# EXERCISE DESCRIPTION:
Drop the pictures and restate the rest of the listing word for word.

*** GIVEN RECORDS ***

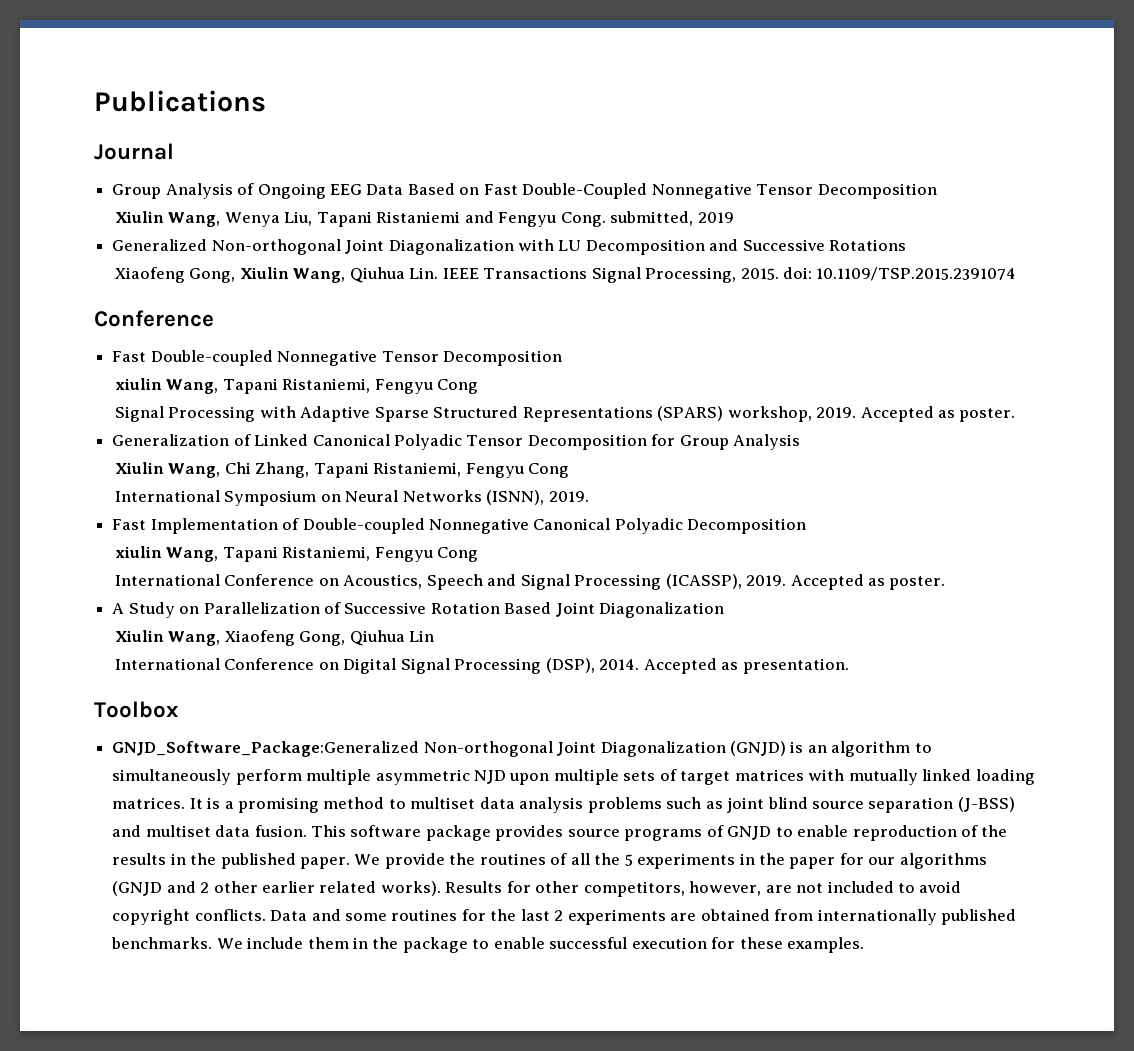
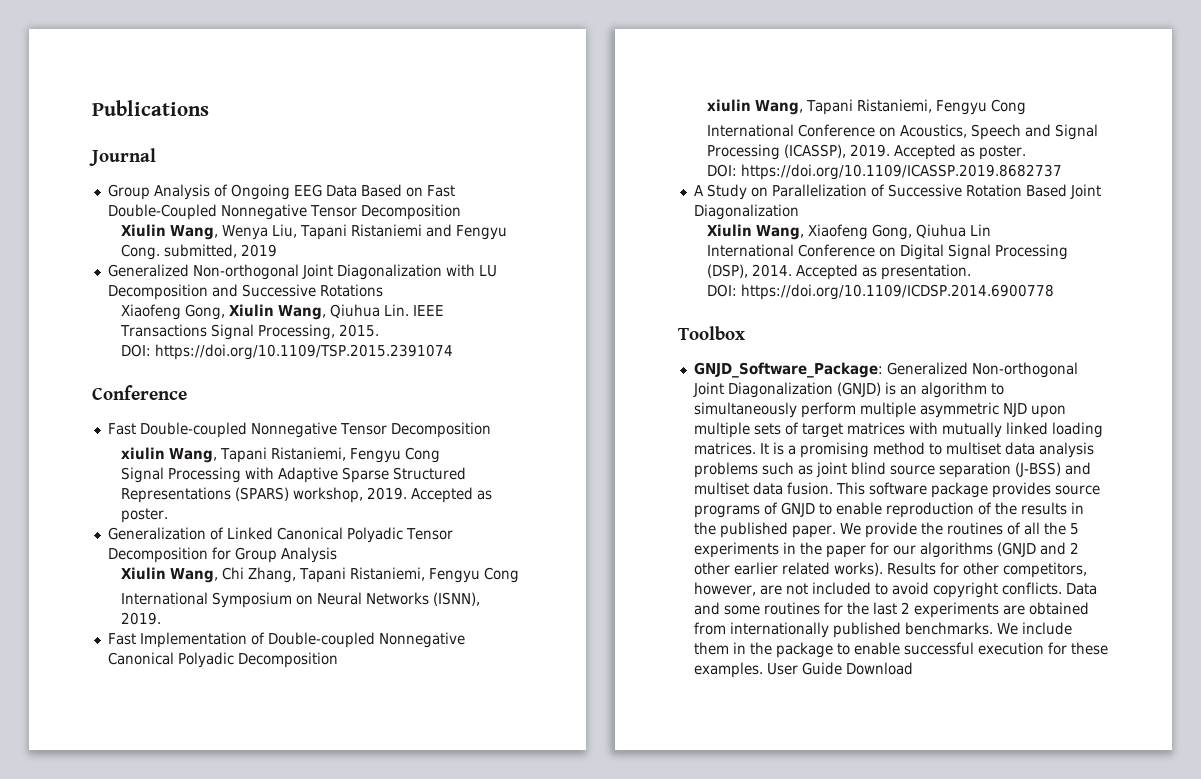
[783,267,1017,281] doi: 10.1109/TSP.2015.2391074 -> [120,344,453,360] // DOI: https://doi.org/10.1109/TSP.2015.2391074
(946, 583) none -> [706,164,1062,180] // DOI: https://doi.org/10.1109/ICASSP.2019.8682737
(849, 666) none -> [706,284,1054,300] // DOI: https://doi.org/10.1109/ICDSP.2014.6900778
[112,741,420,757] GNJD_Software_Package:Generalized -> [693,362,968,378] GNJD_Software_Package: Generalized
(865, 945) none -> [766,662,913,675] User Guide Download

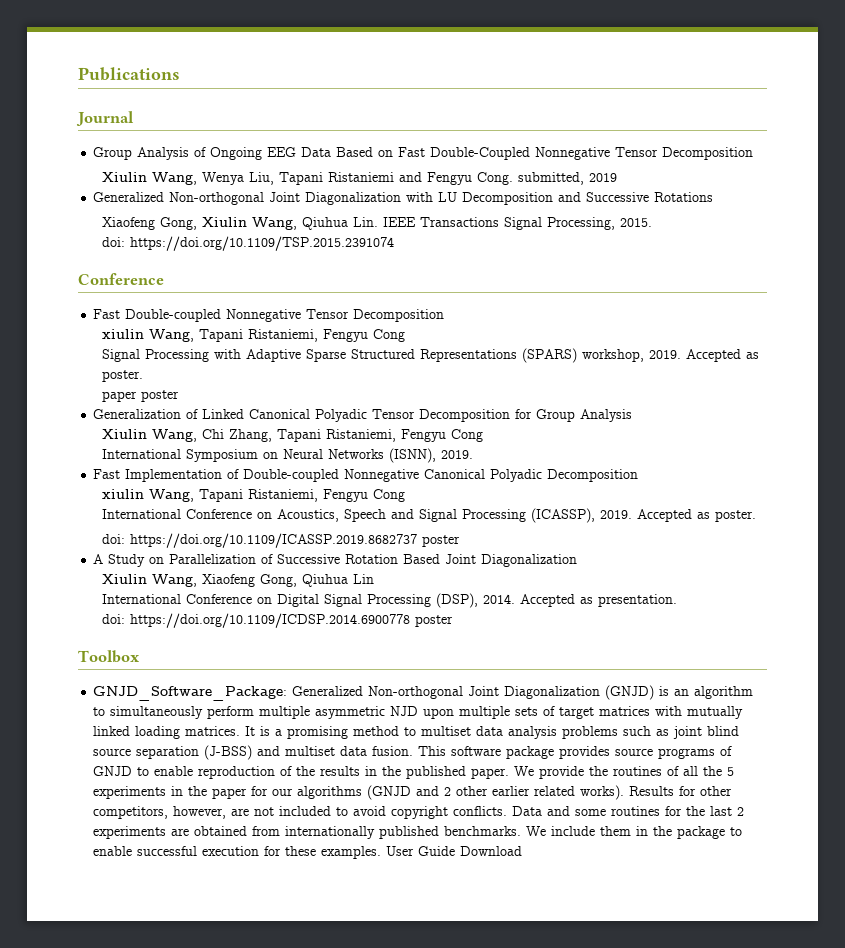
[120,344,151,357] DOI: -> [102,237,126,247] doi:
(168, 515) none -> [102,390,180,402] // paper poster
[706,164,737,177] DOI: -> [102,534,126,544] doi:
(1062, 172) none -> [422,535,461,547] poster
[706,284,737,297] DOI: -> [102,614,126,624] doi:
(1054, 292) none -> [415,615,454,627] poster

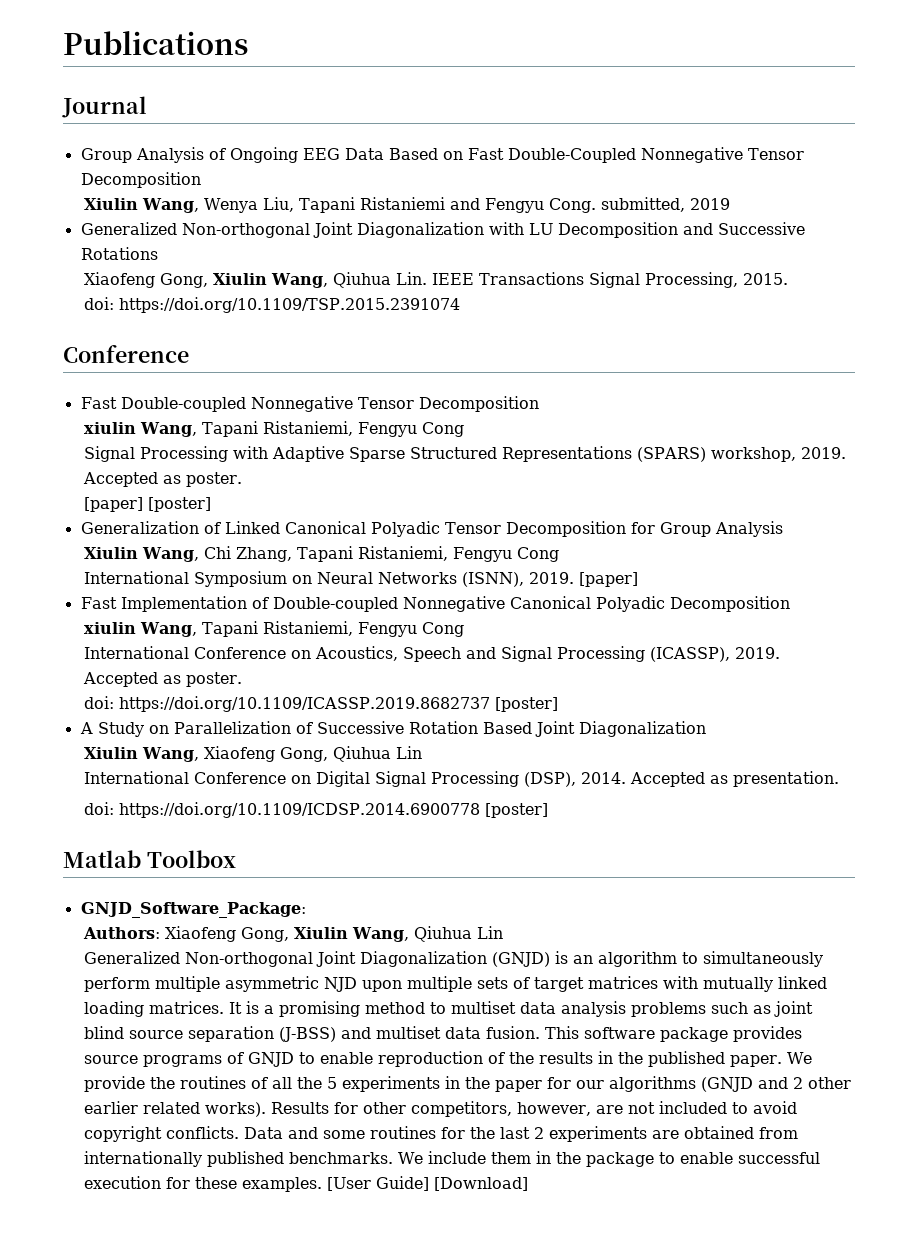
[102,390,180,402] paper poster -> [83,497,211,512] [paper] [poster]
(474, 454) none -> [578,572,638,587] [paper]
[422,535,461,547] poster -> [494,697,558,712] [poster]
[415,615,454,627] poster // -> [484,803,548,818] [63,850,141,868] [poster] // Matlab
(288, 693) none -> [82,926,503,942] // Authors: Xiaofeng Gong, Xiulin Wang, Qiuhua Lin //
[386,846,523,856] User Guide Download -> [326,1176,528,1191] [User Guide] [Download]

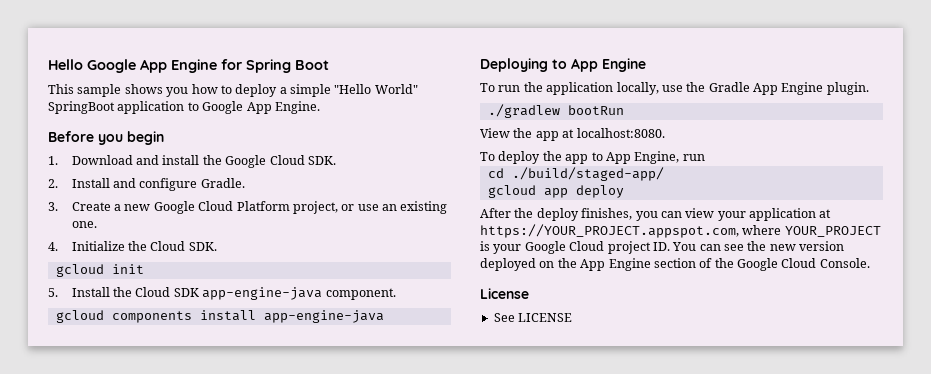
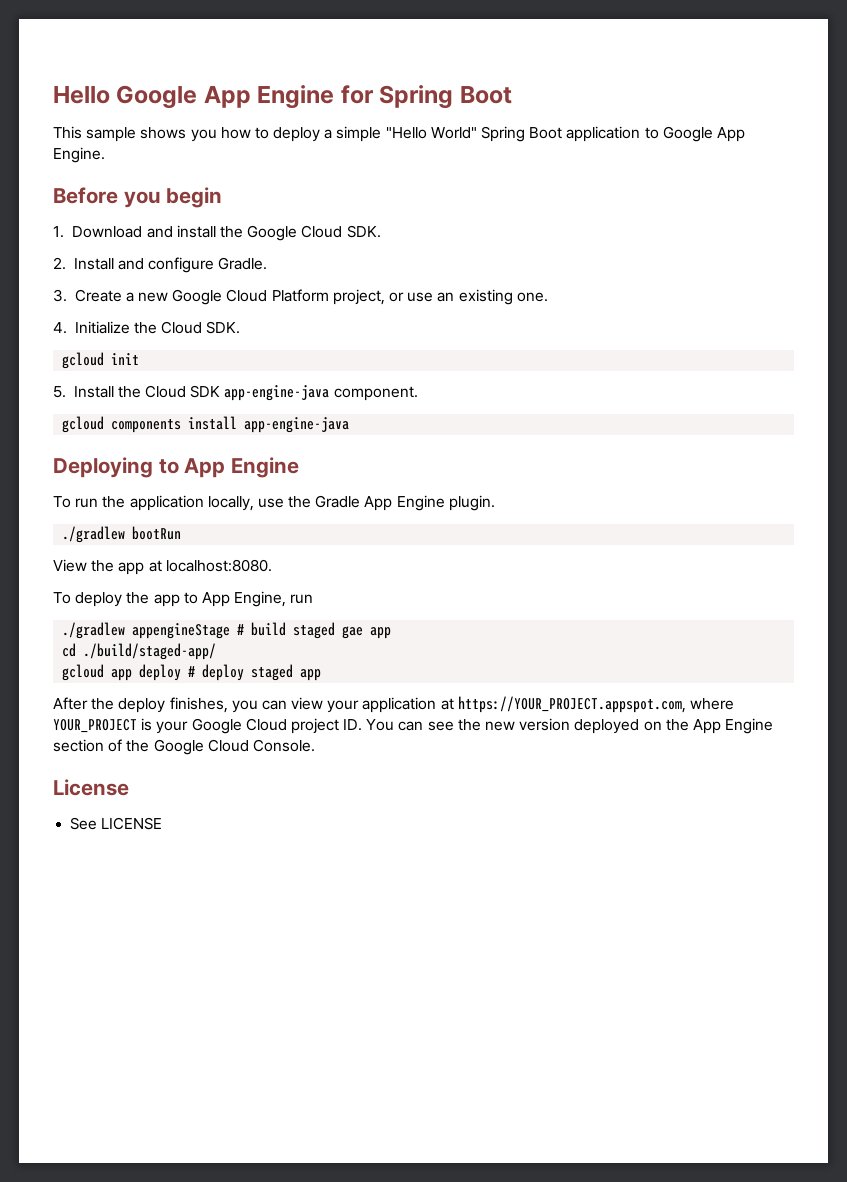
[48,101,115,114] SpringBoot -> [481,126,563,142] Spring Boot
(705, 157) none -> [62,622,392,639] // ./gradlew appengineStage # build staged gae app
(624, 191) none -> [188,664,322,681] # deploy staged app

*** End of GIVEN RECORDS ***

# RESULT FOR THIS TASK:
[783,267,1017,281] doi: 10.1109/TSP.2015.2391074 -> [120,344,453,360] // DOI: https://doi.org/10.1109/TSP.2015.2391074
(946, 583) none -> [706,164,1062,180] // DOI: https://doi.org/10.1109/ICASSP.2019.8682737
(849, 666) none -> [706,284,1054,300] // DOI: https://doi.org/10.1109/ICDSP.2014.6900778
[112,741,420,757] GNJD_Software_Package:Generalized -> [693,362,968,378] GNJD_Software_Package: Generalized
(865, 945) none -> [766,662,913,675] User Guide Download

[120,344,151,357] DOI: -> [102,237,126,247] doi:
(168, 515) none -> [102,390,180,402] // paper poster
[706,164,737,177] DOI: -> [102,534,126,544] doi:
(1062, 172) none -> [422,535,461,547] poster
[706,284,737,297] DOI: -> [102,614,126,624] doi:
(1054, 292) none -> [415,615,454,627] poster

[102,390,180,402] paper poster -> [83,497,211,512] [paper] [poster]
(474, 454) none -> [578,572,638,587] [paper]
[422,535,461,547] poster -> [494,697,558,712] [poster]
[415,615,454,627] poster // -> [484,803,548,818] [63,850,141,868] [poster] // Matlab
(288, 693) none -> [82,926,503,942] // Authors: Xiaofeng Gong, Xiulin Wang, Qiuhua Lin //
[386,846,523,856] User Guide Download -> [326,1176,528,1191] [User Guide] [Download]

[48,101,115,114] SpringBoot -> [481,126,563,142] Spring Boot
(705, 157) none -> [62,622,392,639] // ./gradlew appengineStage # build staged gae app
(624, 191) none -> [188,664,322,681] # deploy staged app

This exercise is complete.